▶ _Problem_
After finding the line containing "- Task edits: Changes" below, please output that line and each following one through the line containing "- 这里带一下，Openwr", exactly as written.

(Change listing data)
· · · ·

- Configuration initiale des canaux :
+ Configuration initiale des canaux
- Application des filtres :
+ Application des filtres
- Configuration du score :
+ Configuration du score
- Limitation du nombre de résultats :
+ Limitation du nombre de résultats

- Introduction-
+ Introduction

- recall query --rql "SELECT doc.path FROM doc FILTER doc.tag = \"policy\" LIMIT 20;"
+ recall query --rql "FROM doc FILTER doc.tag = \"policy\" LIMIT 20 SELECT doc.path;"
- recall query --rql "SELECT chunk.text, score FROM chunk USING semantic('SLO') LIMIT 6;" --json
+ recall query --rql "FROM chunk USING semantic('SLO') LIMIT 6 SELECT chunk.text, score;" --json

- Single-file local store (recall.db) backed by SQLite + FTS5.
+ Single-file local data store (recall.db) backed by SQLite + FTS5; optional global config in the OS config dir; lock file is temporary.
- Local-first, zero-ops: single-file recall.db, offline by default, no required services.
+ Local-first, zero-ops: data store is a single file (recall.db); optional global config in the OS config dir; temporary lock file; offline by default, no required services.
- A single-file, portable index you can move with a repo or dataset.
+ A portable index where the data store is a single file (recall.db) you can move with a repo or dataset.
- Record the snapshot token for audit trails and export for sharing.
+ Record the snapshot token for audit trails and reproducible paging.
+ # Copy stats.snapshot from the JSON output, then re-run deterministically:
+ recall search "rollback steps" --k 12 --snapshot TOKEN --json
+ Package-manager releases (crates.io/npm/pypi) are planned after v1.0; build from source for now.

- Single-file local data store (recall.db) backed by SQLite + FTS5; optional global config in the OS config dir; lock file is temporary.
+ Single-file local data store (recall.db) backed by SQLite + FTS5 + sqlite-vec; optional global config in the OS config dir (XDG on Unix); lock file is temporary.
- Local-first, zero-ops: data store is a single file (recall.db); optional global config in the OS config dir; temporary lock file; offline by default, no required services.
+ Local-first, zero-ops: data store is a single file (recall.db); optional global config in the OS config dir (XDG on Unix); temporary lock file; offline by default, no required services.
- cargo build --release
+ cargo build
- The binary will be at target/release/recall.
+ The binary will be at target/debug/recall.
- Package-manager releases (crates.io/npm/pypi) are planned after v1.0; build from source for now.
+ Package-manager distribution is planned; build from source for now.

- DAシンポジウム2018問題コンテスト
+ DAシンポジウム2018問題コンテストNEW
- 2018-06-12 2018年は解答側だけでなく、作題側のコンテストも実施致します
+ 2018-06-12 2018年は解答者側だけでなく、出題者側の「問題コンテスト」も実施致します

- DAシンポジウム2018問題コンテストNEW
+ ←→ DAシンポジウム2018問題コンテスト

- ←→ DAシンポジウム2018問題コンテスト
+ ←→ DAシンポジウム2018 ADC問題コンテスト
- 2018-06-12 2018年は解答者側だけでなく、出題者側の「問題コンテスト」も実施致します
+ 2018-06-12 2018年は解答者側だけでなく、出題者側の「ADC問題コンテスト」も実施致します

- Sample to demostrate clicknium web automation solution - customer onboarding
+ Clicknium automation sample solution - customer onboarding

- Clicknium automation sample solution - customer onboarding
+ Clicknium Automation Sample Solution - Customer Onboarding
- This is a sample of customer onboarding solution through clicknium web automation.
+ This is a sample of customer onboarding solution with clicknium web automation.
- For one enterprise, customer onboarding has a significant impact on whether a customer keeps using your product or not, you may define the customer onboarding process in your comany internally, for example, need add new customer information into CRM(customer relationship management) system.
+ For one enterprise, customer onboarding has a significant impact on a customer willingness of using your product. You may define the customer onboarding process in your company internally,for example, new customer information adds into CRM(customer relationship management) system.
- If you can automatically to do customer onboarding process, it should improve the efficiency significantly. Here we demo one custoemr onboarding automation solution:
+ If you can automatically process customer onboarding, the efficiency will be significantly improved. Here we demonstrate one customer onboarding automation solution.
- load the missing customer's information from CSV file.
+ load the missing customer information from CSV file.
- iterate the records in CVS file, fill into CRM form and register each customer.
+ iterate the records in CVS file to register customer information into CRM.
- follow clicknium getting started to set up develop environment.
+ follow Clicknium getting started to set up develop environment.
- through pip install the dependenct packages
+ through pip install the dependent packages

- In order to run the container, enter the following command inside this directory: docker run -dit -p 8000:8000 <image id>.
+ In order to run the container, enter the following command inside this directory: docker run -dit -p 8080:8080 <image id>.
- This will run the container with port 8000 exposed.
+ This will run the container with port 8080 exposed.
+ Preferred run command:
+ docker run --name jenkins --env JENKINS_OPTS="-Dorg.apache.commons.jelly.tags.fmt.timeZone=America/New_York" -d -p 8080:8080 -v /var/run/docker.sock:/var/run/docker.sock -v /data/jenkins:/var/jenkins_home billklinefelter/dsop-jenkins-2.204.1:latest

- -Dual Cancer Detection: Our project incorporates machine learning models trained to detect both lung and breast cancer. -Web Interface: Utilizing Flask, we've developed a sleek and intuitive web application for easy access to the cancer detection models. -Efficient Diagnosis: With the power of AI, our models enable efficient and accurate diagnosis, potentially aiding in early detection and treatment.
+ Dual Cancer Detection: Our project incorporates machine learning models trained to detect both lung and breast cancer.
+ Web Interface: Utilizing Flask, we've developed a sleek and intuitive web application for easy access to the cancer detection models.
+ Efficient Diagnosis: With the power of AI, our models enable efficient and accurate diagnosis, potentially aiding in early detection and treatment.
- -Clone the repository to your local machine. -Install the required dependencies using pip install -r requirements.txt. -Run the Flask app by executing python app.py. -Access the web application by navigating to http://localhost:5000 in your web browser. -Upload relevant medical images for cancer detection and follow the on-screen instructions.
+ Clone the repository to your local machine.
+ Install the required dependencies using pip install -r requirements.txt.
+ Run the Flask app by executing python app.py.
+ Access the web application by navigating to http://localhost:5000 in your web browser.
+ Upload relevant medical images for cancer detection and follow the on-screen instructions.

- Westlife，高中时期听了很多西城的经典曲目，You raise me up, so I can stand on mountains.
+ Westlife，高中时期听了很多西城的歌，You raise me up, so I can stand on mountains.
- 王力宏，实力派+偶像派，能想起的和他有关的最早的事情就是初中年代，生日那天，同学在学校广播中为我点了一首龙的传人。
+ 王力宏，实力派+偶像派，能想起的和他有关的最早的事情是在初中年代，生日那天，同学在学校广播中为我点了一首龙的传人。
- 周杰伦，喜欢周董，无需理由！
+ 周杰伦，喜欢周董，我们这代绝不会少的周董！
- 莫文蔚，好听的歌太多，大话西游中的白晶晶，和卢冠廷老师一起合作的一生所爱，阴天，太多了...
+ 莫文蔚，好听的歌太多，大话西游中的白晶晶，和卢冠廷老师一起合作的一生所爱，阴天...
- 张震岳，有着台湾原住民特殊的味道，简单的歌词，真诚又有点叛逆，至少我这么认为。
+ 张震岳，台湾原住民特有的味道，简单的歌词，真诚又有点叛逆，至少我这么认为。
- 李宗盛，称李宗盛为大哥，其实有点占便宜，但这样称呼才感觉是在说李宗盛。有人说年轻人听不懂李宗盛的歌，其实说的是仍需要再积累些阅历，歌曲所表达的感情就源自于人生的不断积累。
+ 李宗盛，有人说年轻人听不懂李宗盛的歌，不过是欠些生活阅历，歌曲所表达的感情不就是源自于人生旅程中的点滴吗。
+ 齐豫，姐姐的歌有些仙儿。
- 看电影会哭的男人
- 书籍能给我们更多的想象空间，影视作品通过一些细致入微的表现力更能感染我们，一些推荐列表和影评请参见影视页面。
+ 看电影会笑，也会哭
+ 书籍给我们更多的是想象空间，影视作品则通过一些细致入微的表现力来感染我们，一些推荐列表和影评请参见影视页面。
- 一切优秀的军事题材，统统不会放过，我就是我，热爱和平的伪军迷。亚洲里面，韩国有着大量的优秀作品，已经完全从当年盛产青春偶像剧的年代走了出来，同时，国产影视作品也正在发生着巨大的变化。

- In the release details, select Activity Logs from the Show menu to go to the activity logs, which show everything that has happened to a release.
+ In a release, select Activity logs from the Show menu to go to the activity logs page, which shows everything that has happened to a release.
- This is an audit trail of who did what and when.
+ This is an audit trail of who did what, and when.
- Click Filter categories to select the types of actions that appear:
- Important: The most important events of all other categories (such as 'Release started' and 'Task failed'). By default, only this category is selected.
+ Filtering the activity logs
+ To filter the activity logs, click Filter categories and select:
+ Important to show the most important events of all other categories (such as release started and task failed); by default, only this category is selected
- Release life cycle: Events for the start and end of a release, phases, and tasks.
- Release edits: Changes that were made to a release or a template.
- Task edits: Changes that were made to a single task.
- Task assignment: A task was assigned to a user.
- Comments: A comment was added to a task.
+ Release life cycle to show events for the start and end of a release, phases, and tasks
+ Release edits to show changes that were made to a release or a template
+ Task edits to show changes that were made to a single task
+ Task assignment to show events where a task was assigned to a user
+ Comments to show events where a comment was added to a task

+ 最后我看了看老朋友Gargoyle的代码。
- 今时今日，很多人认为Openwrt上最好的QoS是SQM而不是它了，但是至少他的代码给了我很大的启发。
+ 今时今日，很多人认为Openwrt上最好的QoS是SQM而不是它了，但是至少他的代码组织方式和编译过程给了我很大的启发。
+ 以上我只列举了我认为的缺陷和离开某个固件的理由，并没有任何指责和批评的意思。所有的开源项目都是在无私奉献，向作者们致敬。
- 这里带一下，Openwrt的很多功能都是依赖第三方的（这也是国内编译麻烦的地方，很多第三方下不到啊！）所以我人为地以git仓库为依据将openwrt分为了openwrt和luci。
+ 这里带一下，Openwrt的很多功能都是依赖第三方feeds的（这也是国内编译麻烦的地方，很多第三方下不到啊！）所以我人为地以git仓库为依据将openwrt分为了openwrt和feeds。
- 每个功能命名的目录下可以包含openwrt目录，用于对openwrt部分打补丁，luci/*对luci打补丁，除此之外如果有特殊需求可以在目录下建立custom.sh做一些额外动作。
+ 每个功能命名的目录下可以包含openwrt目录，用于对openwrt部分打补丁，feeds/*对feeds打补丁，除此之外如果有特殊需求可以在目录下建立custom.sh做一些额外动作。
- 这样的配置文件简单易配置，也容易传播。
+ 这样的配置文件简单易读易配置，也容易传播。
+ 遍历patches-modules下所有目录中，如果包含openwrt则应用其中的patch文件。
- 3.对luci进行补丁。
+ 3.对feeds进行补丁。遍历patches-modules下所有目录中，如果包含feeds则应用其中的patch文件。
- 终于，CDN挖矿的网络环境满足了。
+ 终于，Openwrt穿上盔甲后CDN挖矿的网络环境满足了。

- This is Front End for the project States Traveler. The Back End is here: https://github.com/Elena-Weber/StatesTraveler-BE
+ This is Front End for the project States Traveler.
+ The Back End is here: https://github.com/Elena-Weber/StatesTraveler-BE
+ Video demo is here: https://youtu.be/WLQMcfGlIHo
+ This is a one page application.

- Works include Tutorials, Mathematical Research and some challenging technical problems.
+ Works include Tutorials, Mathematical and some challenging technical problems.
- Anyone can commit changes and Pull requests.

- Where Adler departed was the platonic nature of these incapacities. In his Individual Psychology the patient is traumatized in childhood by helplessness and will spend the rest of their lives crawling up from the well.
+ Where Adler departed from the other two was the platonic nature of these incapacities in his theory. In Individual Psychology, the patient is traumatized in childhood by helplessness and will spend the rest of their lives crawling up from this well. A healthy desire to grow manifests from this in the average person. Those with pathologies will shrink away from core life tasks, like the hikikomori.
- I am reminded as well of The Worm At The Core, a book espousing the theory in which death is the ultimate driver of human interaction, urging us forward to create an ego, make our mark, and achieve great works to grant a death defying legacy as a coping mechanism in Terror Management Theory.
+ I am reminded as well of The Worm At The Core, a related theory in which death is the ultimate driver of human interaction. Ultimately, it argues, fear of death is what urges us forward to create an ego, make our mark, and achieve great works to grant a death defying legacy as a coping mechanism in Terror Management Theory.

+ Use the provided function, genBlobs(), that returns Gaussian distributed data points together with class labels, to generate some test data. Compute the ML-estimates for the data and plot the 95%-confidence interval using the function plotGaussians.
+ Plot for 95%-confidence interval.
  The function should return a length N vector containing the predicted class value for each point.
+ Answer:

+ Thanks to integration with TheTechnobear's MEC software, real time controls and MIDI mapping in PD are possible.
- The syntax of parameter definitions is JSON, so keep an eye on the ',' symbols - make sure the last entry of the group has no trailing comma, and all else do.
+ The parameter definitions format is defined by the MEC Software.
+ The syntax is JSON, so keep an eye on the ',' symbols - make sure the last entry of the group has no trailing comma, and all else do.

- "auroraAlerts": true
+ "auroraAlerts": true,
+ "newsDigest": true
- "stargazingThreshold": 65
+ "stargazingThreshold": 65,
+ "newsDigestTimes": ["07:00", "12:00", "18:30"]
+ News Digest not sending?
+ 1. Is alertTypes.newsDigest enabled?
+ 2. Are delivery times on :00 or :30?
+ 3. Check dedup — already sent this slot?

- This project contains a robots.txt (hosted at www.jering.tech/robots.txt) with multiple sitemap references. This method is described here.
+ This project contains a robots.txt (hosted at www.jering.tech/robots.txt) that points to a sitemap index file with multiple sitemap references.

· · · ·

▶ _Solution to this exercise_
- Task edits: Changes that were made to a single task.
- Task assignment: A task was assigned to a user.
- Comments: A comment was added to a task.
+ Release life cycle to show events for the start and end of a release, phases, and tasks
+ Release edits to show changes that were made to a release or a template
+ Task edits to show changes that were made to a single task
+ Task assignment to show events where a task was assigned to a user
+ Comments to show events where a comment was added to a task

+ 最后我看了看老朋友Gargoyle的代码。
- 今时今日，很多人认为Openwrt上最好的QoS是SQM而不是它了，但是至少他的代码给了我很大的启发。
+ 今时今日，很多人认为Openwrt上最好的QoS是SQM而不是它了，但是至少他的代码组织方式和编译过程给了我很大的启发。
+ 以上我只列举了我认为的缺陷和离开某个固件的理由，并没有任何指责和批评的意思。所有的开源项目都是在无私奉献，向作者们致敬。
- 这里带一下，Openwrt的很多功能都是依赖第三方的（这也是国内编译麻烦的地方，很多第三方下不到啊！）所以我人为地以git仓库为依据将openwrt分为了openwrt和luci。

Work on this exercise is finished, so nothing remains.